EU punishes Microsoft for violating agreement
Company must pay $733 million for failing to give browser option

AMSTERDAM – The European Union has fined Microsoft $733 million for breaking a pledge to offer personal computer users a choice of Internet browsers when they install the company’s flagship Windows operating system.
The penalty imposed by the EU’s executive arm, the Commission, is a first for Brussels: No company has ever failed to keep its end of a bargain with EU authorities before.
In 2009, Microsoft Corp. struck a broad settlement with the Commission to resolve disputes over the company’s abuse of the dominance of Windows, which had spanned more than a decade.
Back then, the company agreed to pay about $1.1 billion and promised to give Windows users the option of choosing another browser rather than having Microsoft’s Internet Explorer automatically installed on their machines.
But Microsoft failed to stick to the deal for some 15 million installations of Windows 7 software in Europe from May 2011 until July 2012. The company admitted the failure last year, adding that it was a mistake.
The Commission’s top competition regulator, Joaquin Almunia, said at a press conference in Brussels on Wednesday that the fine reflected the size of the violation and the length of time it went on for.
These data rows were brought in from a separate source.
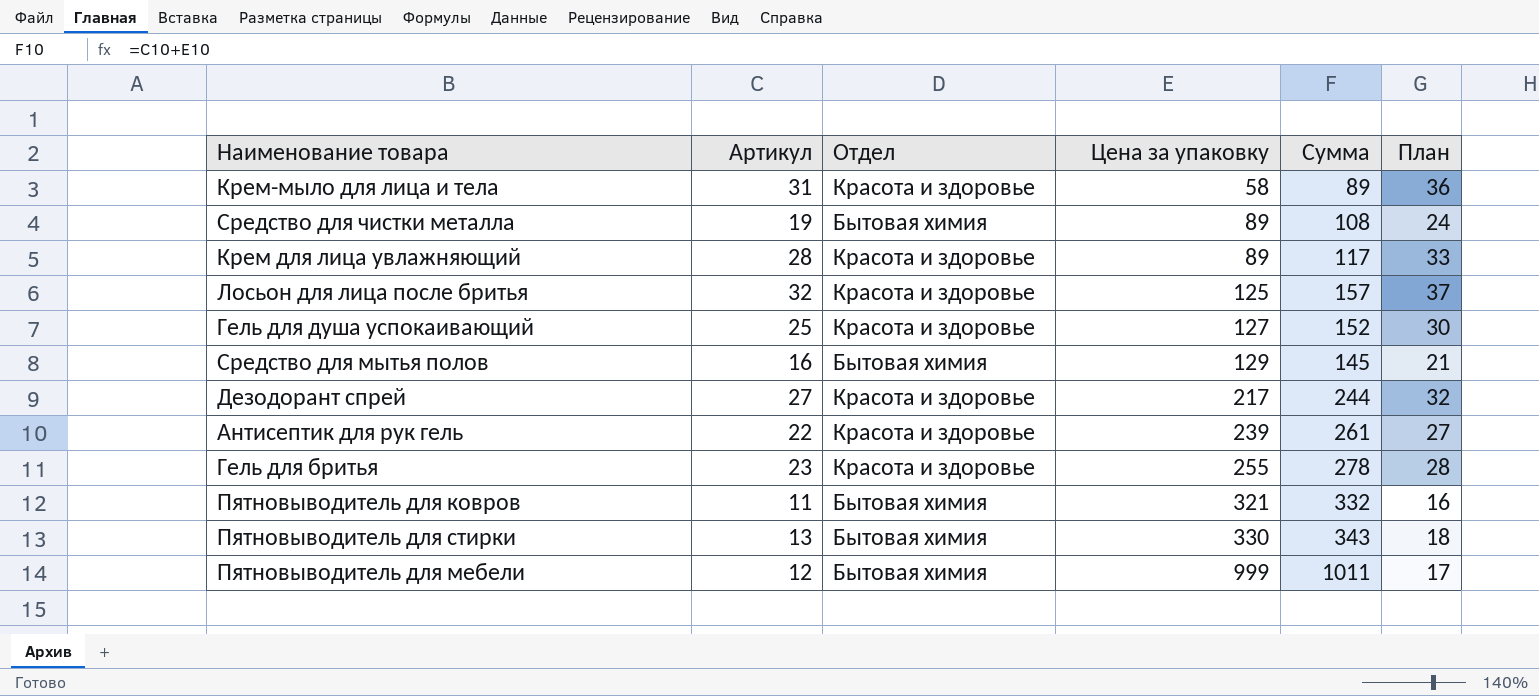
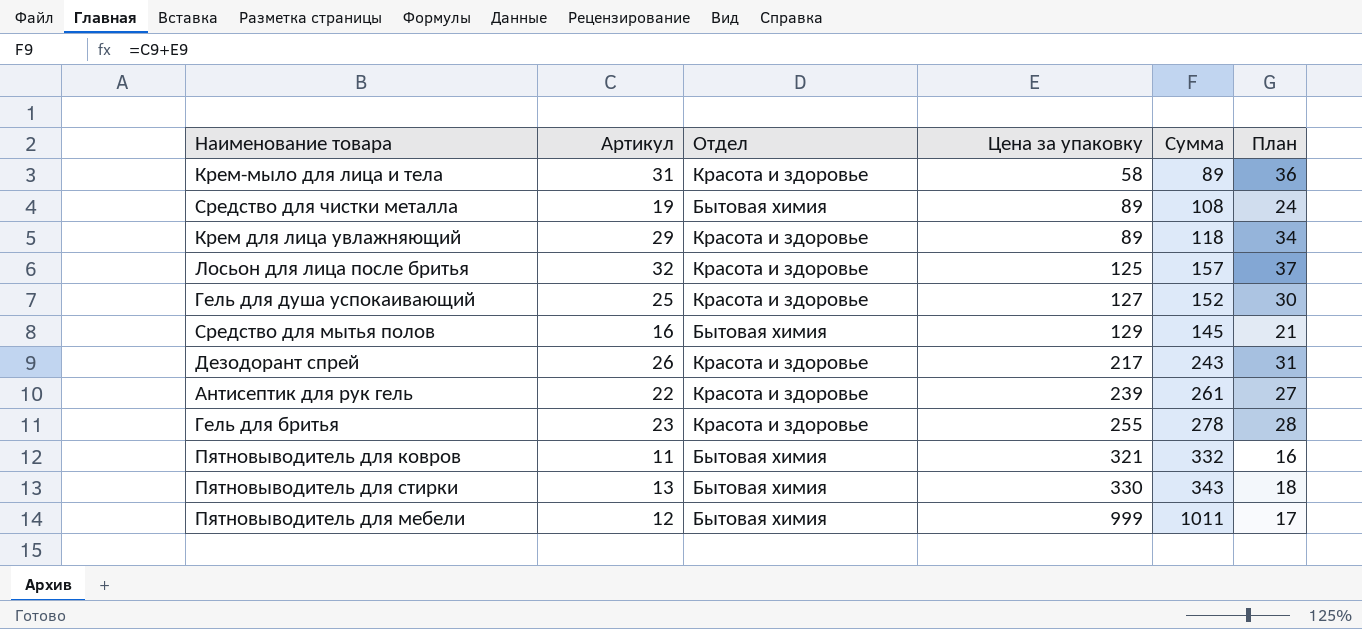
Крем для лица увлажняющий | Артикул: 28 -> 29
Крем для лица увлажняющий | Сумма: 117 -> 118
Крем для лица увлажняющий | План: 33 -> 34
Дезодорант спрей | Артикул: 27 -> 26
Дезодорант спрей | Сумма: 244 -> 243
Дезодорант спрей | План: 32 -> 31

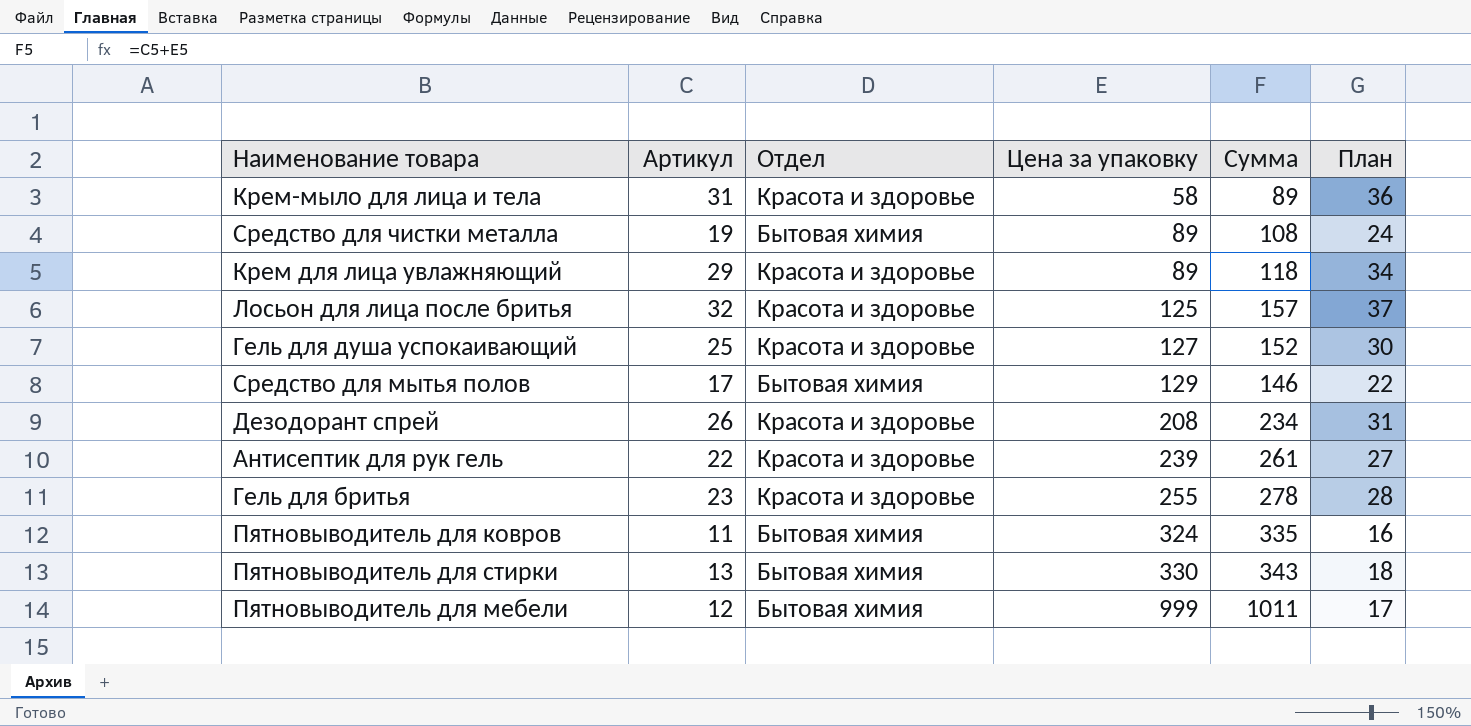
Средство для мытья полов | Артикул: 16 -> 17
Средство для мытья полов | Сумма: 145 -> 146
Средство для мытья полов | План: 21 -> 22
Дезодорант спрей | Цена за упаковку: 217 -> 208
Дезодорант спрей | Сумма: 243 -> 234
Пятновыводитель для ковров | Цена за упаковку: 321 -> 324
Пятновыводитель для ковров | Сумма: 332 -> 335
It was also intended to make an example of Microsoft and deter other companies from doing same thing. In theory, the commission could have fined Microsoft up to 10 percent of its global annual sales during the period the violation took place.
“A failure to comply is a very serious infringement that must be sanctioned accordingly,” Almunia said.
Keith Hylton, a professor of law and antitrust specialist at Boston University, said the fine was “far in excess of any benefit Microsoft could have gotten from the error, and vastly in excess of any harm to EU consumers, who are all aware of alternatives to Internet Explorer.”
In all, Microsoft has now paid nearly $3 billion in fines to the Commission since 1998, when regulators opened their first investigations into the company after Sun Microsystems complained it had been denied access to technical documents. Over the years, the EU has broadened its investigation to include whether Microsoft had abused Window’s near-monopoly over the market for computer operating systems to corner other markets, including server software, streaming media software and Internet browsers.
Anthony Sabino, an antitrust lawyer and professor at St. John’s University, said the Commission was right to fine Microsoft for the latest lapse, but the size of the penalty seemed “disproportionate … perhaps even petty, given that Microsoft has paid its fines and yielded to all the demands of the EU.”